- SOURCE DATA
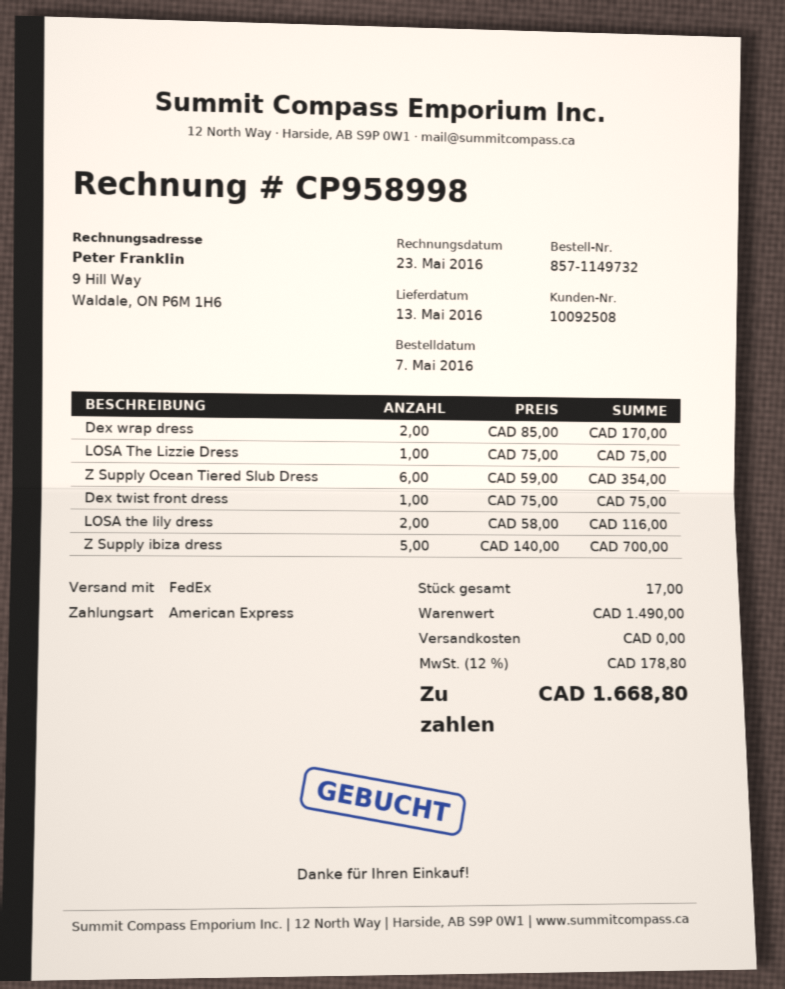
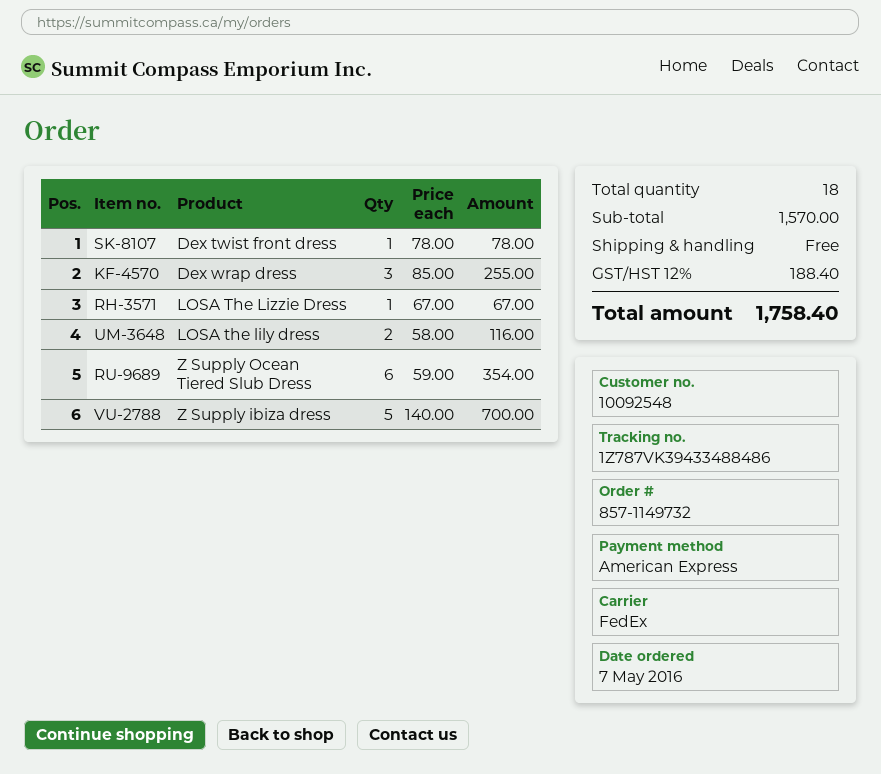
customer number: 10092508 -> 10092548
Dex wrap dress: 2 x 85.00 = 170.00 -> 3 x 85.00 = 255.00
LOSA The Lizzie Dress: 1 x 75.00 = 75.00 -> 1 x 67.00 = 67.00
Dex twist front dress: 1 x 75.00 = 75.00 -> 1 x 78.00 = 78.00
total quantity: 17 -> 18
subtotal: 1490.00 -> 1570.00
tax: 12% = 178.80 -> 12% = 188.40
total: 1668.80 -> 1758.40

- WHAT YOU HAVE TO DO
Transcribe the records above exactly, skipping pictures.

- FINISHED EXERCISE
customer number: 10092508 -> 10092548
Dex wrap dress: 2 x 85.00 = 170.00 -> 3 x 85.00 = 255.00
LOSA The Lizzie Dress: 1 x 75.00 = 75.00 -> 1 x 67.00 = 67.00
Dex twist front dress: 1 x 75.00 = 75.00 -> 1 x 78.00 = 78.00
total quantity: 17 -> 18
subtotal: 1490.00 -> 1570.00
tax: 12% = 178.80 -> 12% = 188.40
total: 1668.80 -> 1758.40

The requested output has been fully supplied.